Defunct punk rock band

Housecoat Project was an avant-garde punk rock band started in 1984 in San Francisco, California, by Meri St. Mary, Eric Rad Yuncker, Michel Schorro and Erol Cengiz. The band opened for many punk bands of the time and was a headline act at many clubs.

Housecoat Project was part of the New Music Seminar in New York City, and then toured nationally sponsored in part by Jägermeister Music Tour. The death of Yuncker on stage at Mabuhay Gardens led to a hiatus. St. Mary reformed the band with Jay Crawford on guitar to record Wide Eye Doo Dat in 1988 on Subterranean Records (SUB 61). Housecoat Project's second release on Subterranean Records, Girlfriend (SUB 66), was released 23 years after its recording. The records received critical acclaim and the band was well known for its live performances.

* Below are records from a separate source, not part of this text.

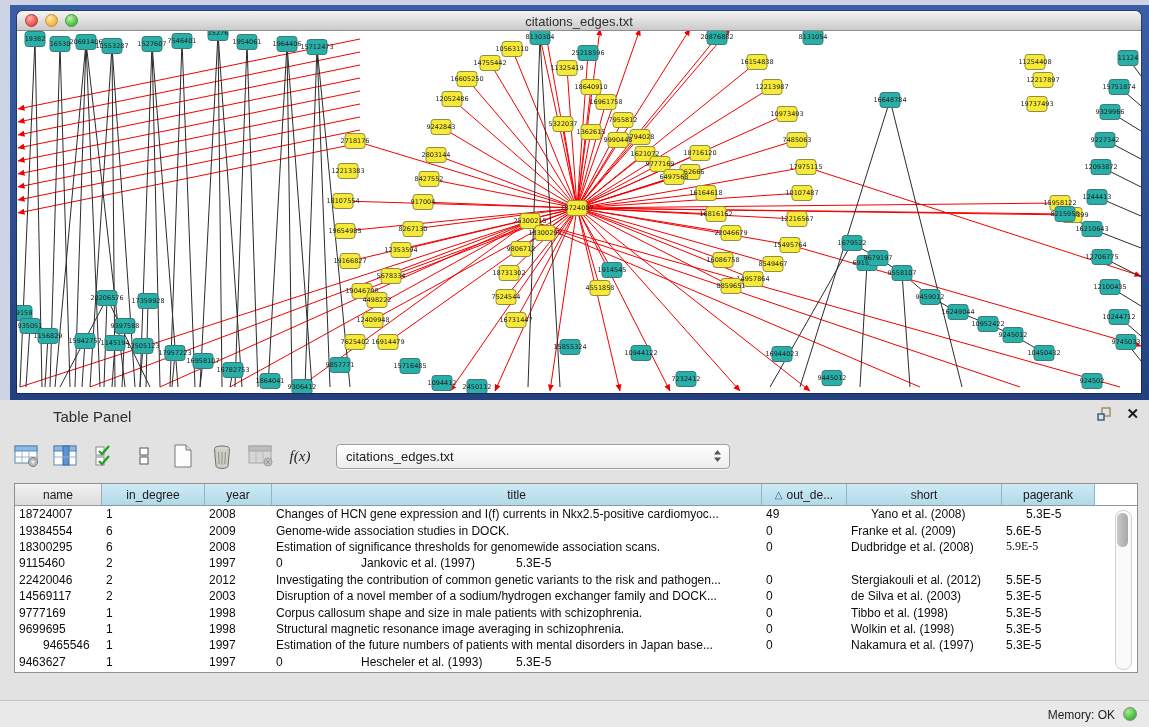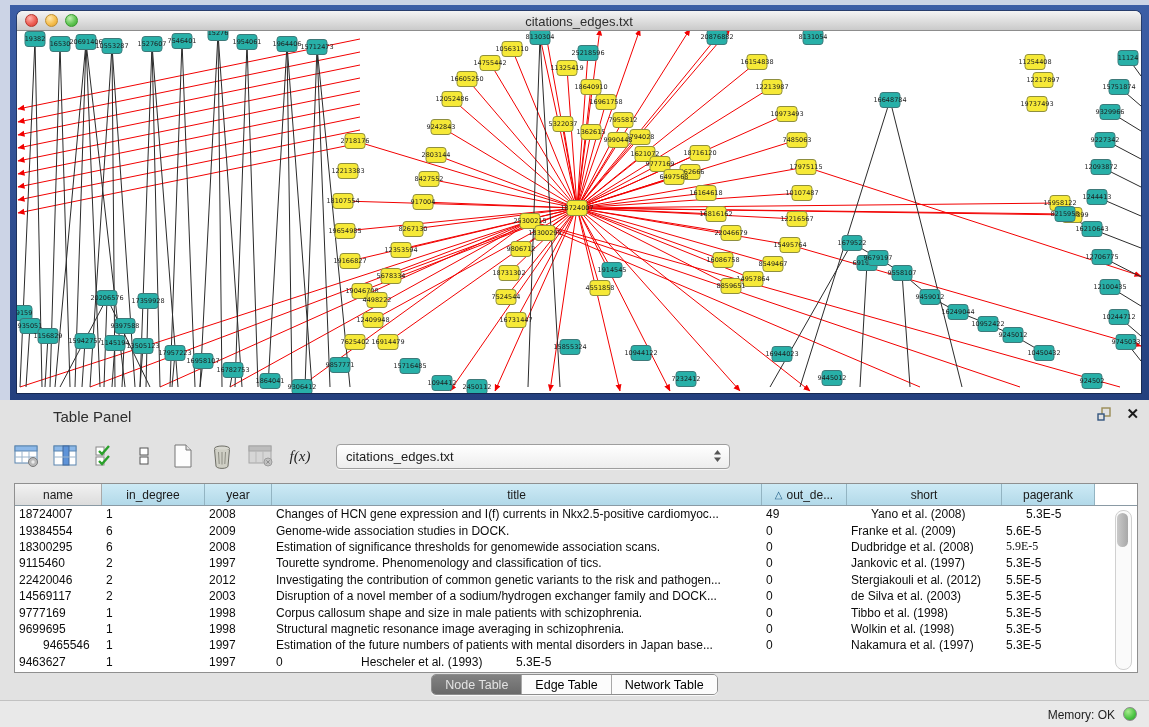--- a/index.html
+++ b/index.html
@@ -899,7 +899,6 @@
             <div class="td" style="width: 87px;">9115460</div>
             <div class="td" style="width: 103px;">2</div>
             <div class="td" style="width: 67px;">1997</div>
-            <div class="td" style="width: 490px;">Tourette syndrome. Phenomenology and classification of tics.</div>
             <div class="td" style="width: 85px;">0</div>
             <div class="td" style="width: 155px;">Jankovic et al. (1997)</div>
             <div class="td" style="width: 93px;">5.3E-5</div>

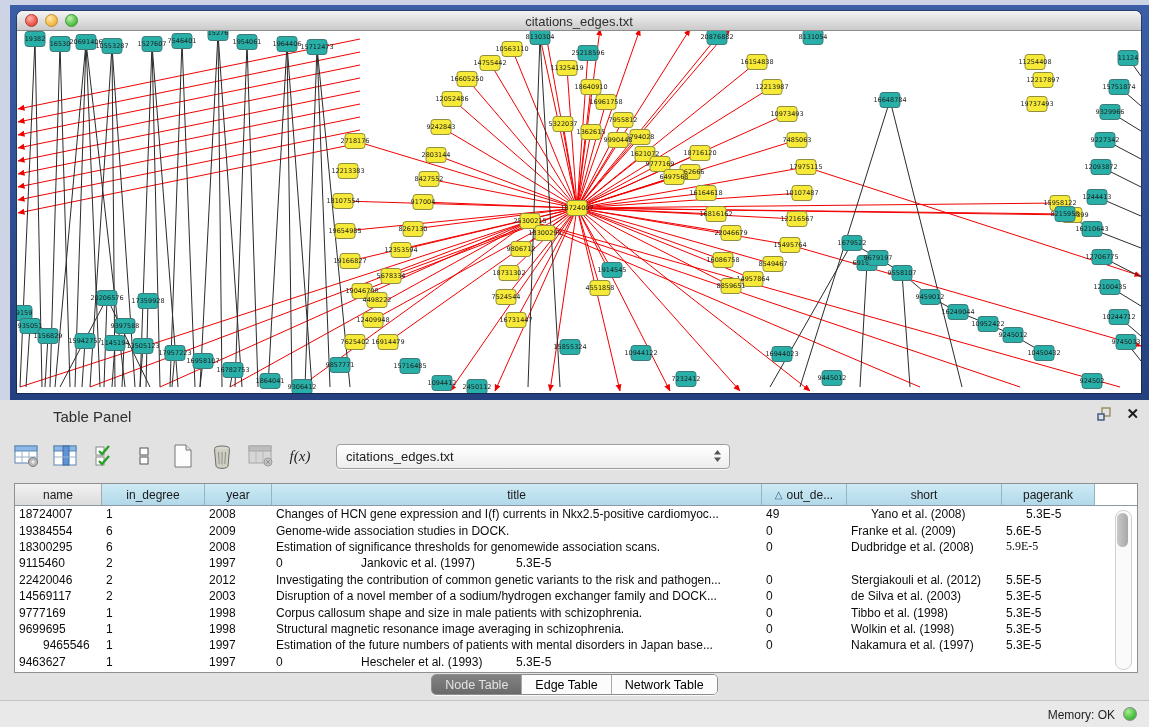--- a/index.html
+++ b/index.html
@@ -962,13 +962,6 @@
       </div>
     </div>
 
-    <div class="tabs-row">
-      <div class="seg" id="tab-seg">
-          <div class="seg-btn sel">Node Table</div>
-          <div class="seg-btn">Edge Table</div>
-          <div class="seg-btn">Network Table</div>
-        </div>
-    </div>
   </div>
 
   <div class="status-bar">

In 2012, St. Mary reunited the band after 20 years with Jay Crawford, Bob Bartosik, Mike Sims and Whitey Cox. Housecoat Project played at the opening of the Punk Rock Museum in Los Angeles, The Eagle in & out of exile with the Sisters of Perpetual Indulgence, the Punk Rock Museum in San Francisco and Nevada City. Wide Eye Doo Dat is out of print and the test pressing for Girlfriend has limited availability. The band's LPs use local artists for the visuals. The Brotherhood of Light was an early supporter, doing light shows at the Mab. Housecoat Project played at the Folsom Street Fair, the I-Beam nightclub, The Farm, The Kommotion, The Chatterbox, San Francisco Music Works, The Baybrick Inn and The Sound of Music as well as open public performances such as 1986 record release in the parking lot of Grocery Outlet South of Market SF: have generator will play.. Robert Christgau of Village Voice gave them a "B". The band is planning more shows in the near future.